--- Data excerpts Enclosed Below ---
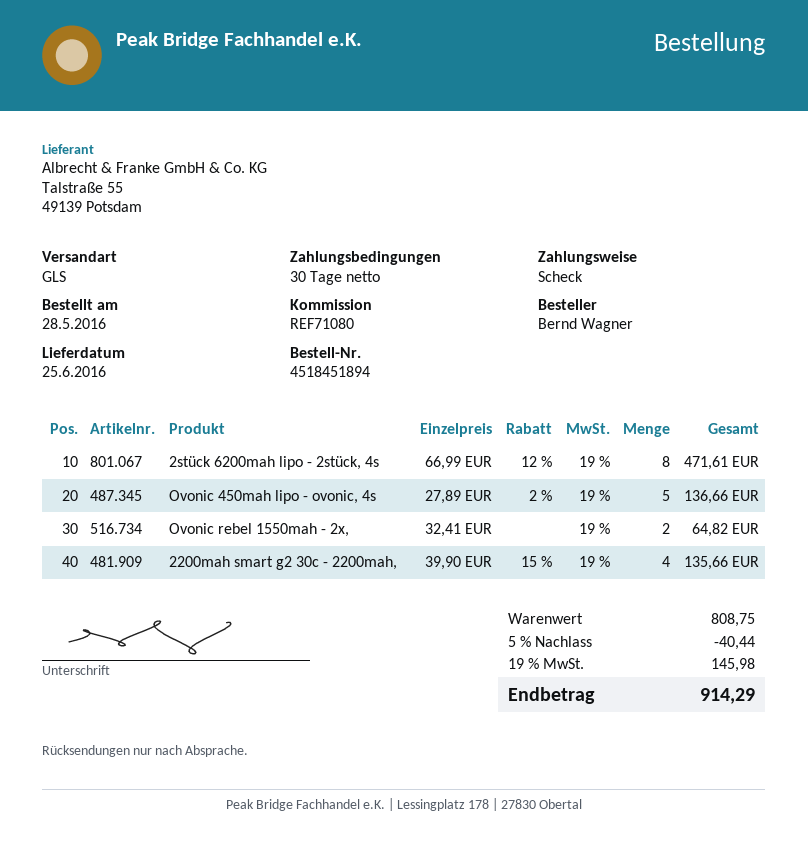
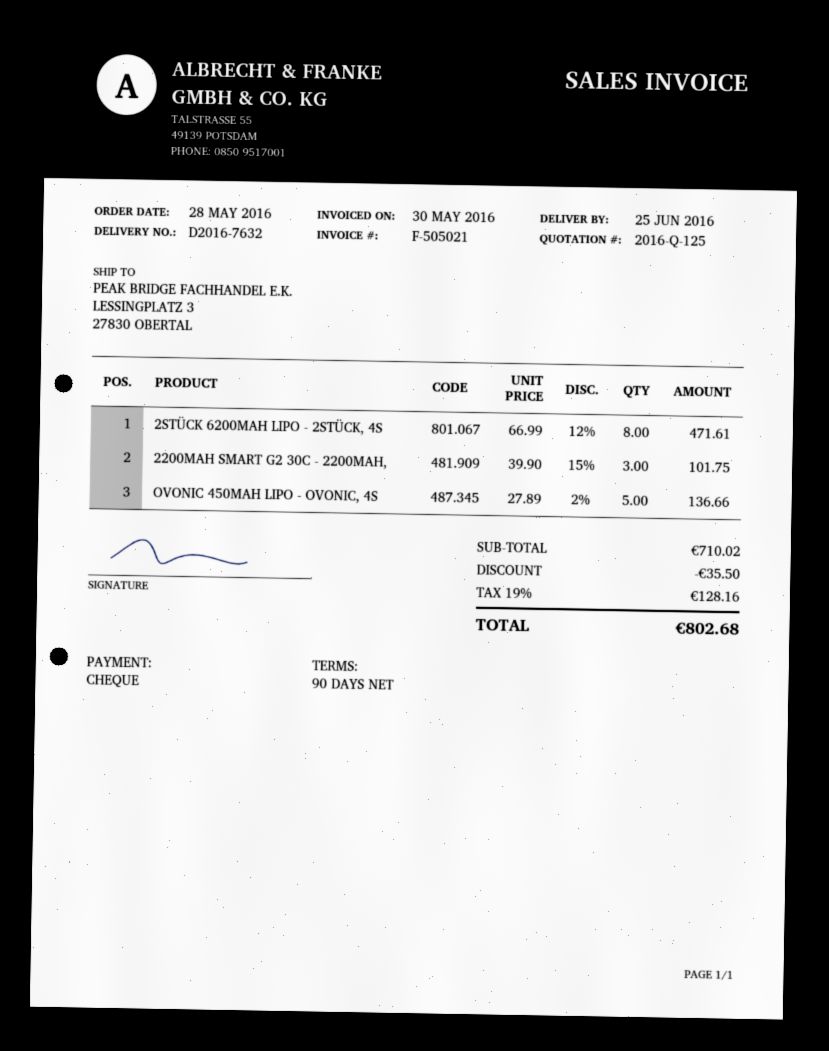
payment terms: 30 days -> 90 days
Ovonic rebel 1550mah - 2x,: 2 x 32.41 = 64.82 -> none
2200mah smart g2 30c - 2200mah,: 4 x 39.90 - 15% = 135.66 -> 3 x 39.90 - 15% = 101.75
subtotal: 808.75 -> 710.02
discount: 40.44 -> 35.50
tax: 19% = 145.98 -> 19% = 128.16
total: 914.29 -> 802.68

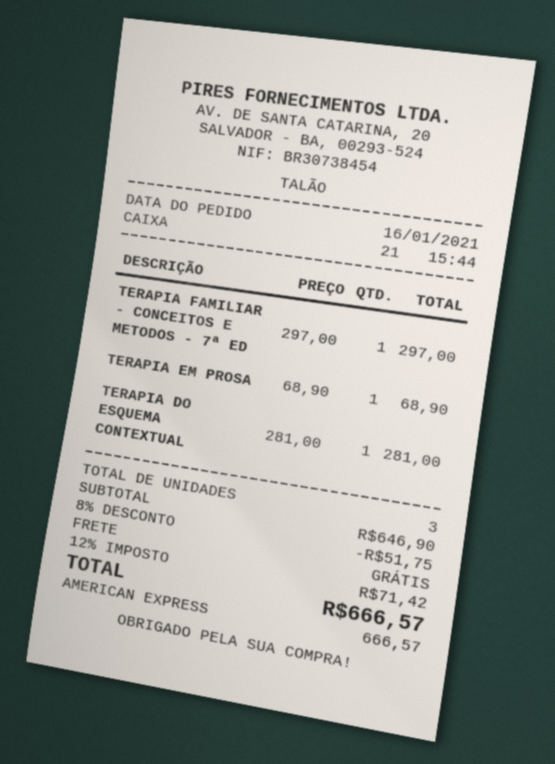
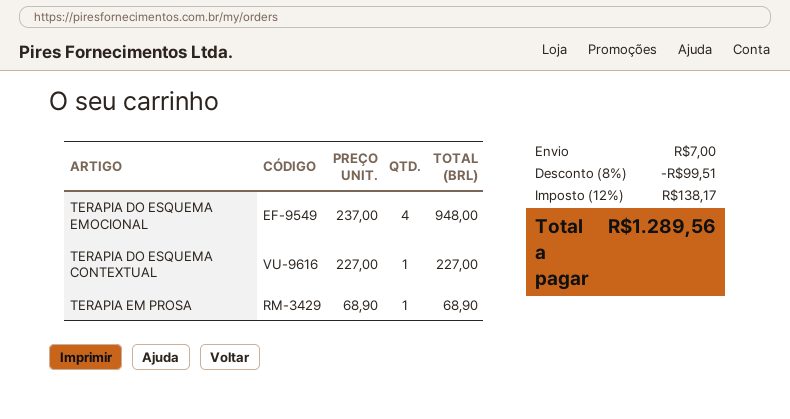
TERAPIA FAMILIAR - CONCEITOS E METODOS - 7ª ED: 1 x 297.00 = 297.00 -> none
TERAPIA DO ESQUEMA CONTEXTUAL: 1 x 281.00 = 281.00 -> 1 x 227.00 = 227.00
TERAPIA DO ESQUEMA EMOCIONAL: none -> 4 x 237.00 = 948.00
discount: 8% = 51.75 -> 8% = 99.51
shipping: 0.00 -> 7.00
tax: 12% = 71.42 -> 12% = 138.17
total: 666.57 -> 1289.56

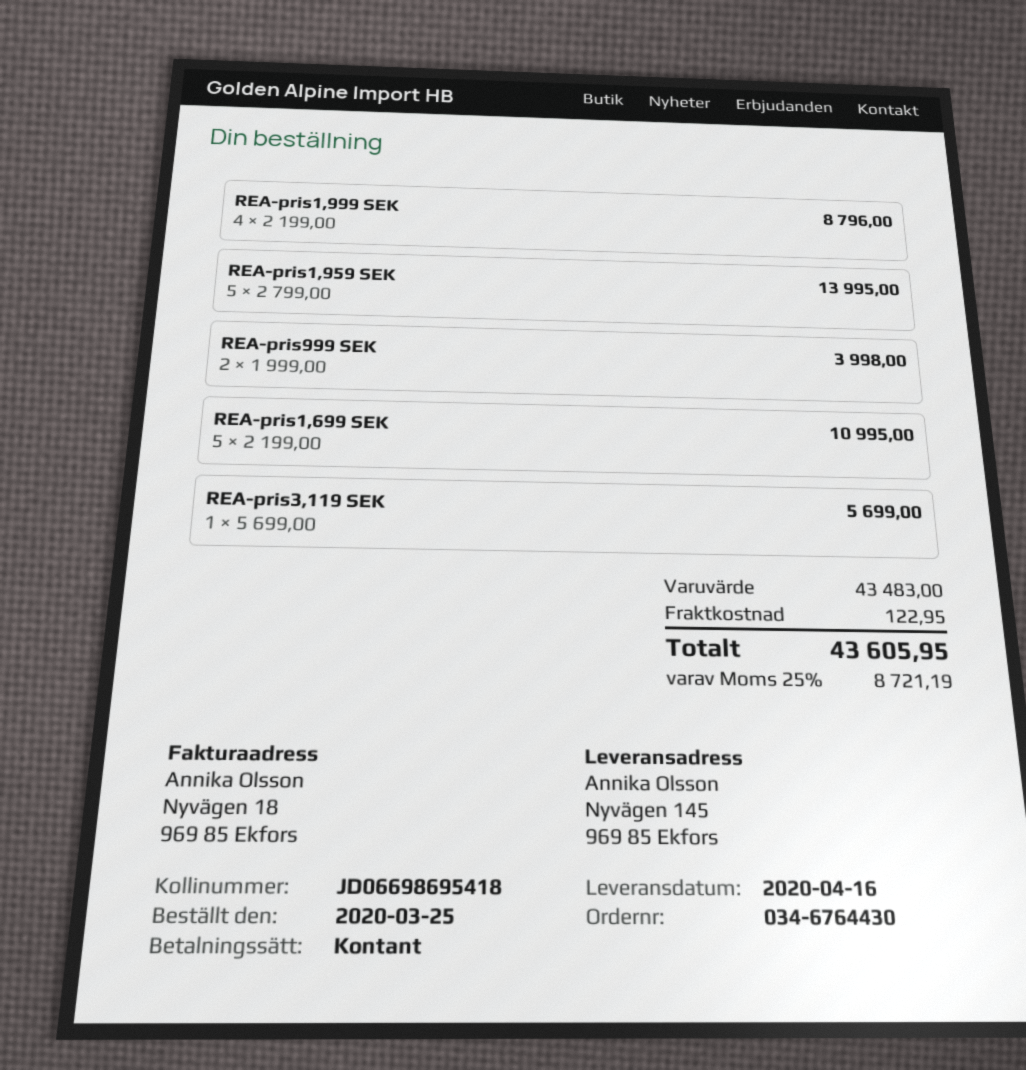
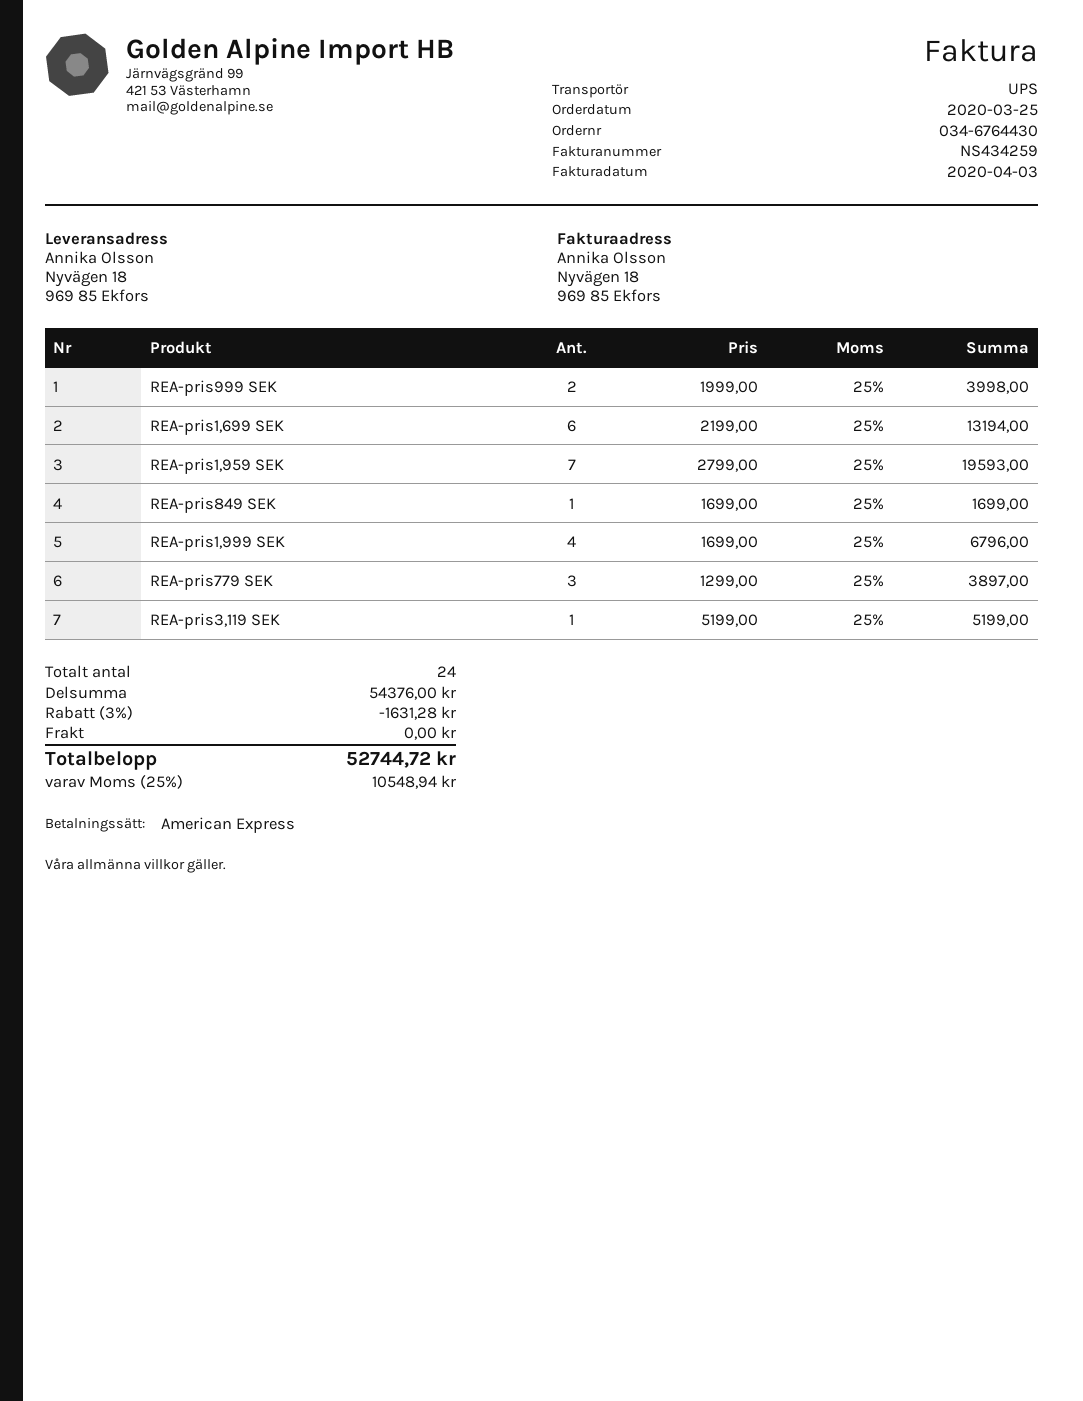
payment method: cash -> American Express
ship to: Nyvägen 145, 969 85 Ekfors -> Nyvägen 18, 969 85 Ekfors
REA-pris1,999 SEK: 4 x 2199.00 = 8796.00 -> 4 x 1699.00 = 6796.00
REA-pris1,959 SEK: 5 x 2799.00 = 13995.00 -> 7 x 2799.00 = 19593.00
REA-pris1,699 SEK: 5 x 2199.00 = 10995.00 -> 6 x 2199.00 = 13194.00
REA-pris3,119 SEK: 1 x 5699.00 = 5699.00 -> 1 x 5199.00 = 5199.00
REA-pris849 SEK: none -> 1 x 1699.00 = 1699.00
REA-pris779 SEK: none -> 3 x 1299.00 = 3897.00
subtotal: 43483.00 -> 54376.00
discount: none -> 3% = 1631.28
shipping: 122.95 -> 0.00
tax: 25% = 8721.19 -> 25% = 10548.94
total: 43605.95 -> 52744.72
--- End of Enclosed Data excerpts ---
* [Work to be completed]:
Exact transcription of the full listing above is required; images do not belong in it.

* [Exercise output]:
payment terms: 30 days -> 90 days
Ovonic rebel 1550mah - 2x,: 2 x 32.41 = 64.82 -> none
2200mah smart g2 30c - 2200mah,: 4 x 39.90 - 15% = 135.66 -> 3 x 39.90 - 15% = 101.75
subtotal: 808.75 -> 710.02
discount: 40.44 -> 35.50
tax: 19% = 145.98 -> 19% = 128.16
total: 914.29 -> 802.68

TERAPIA FAMILIAR - CONCEITOS E METODOS - 7ª ED: 1 x 297.00 = 297.00 -> none
TERAPIA DO ESQUEMA CONTEXTUAL: 1 x 281.00 = 281.00 -> 1 x 227.00 = 227.00
TERAPIA DO ESQUEMA EMOCIONAL: none -> 4 x 237.00 = 948.00
discount: 8% = 51.75 -> 8% = 99.51
shipping: 0.00 -> 7.00
tax: 12% = 71.42 -> 12% = 138.17
total: 666.57 -> 1289.56

payment method: cash -> American Express
ship to: Nyvägen 145, 969 85 Ekfors -> Nyvägen 18, 969 85 Ekfors
REA-pris1,999 SEK: 4 x 2199.00 = 8796.00 -> 4 x 1699.00 = 6796.00
REA-pris1,959 SEK: 5 x 2799.00 = 13995.00 -> 7 x 2799.00 = 19593.00
REA-pris1,699 SEK: 5 x 2199.00 = 10995.00 -> 6 x 2199.00 = 13194.00
REA-pris3,119 SEK: 1 x 5699.00 = 5699.00 -> 1 x 5199.00 = 5199.00
REA-pris849 SEK: none -> 1 x 1699.00 = 1699.00
REA-pris779 SEK: none -> 3 x 1299.00 = 3897.00
subtotal: 43483.00 -> 54376.00
discount: none -> 3% = 1631.28
shipping: 122.95 -> 0.00
tax: 25% = 8721.19 -> 25% = 10548.94
total: 43605.95 -> 52744.72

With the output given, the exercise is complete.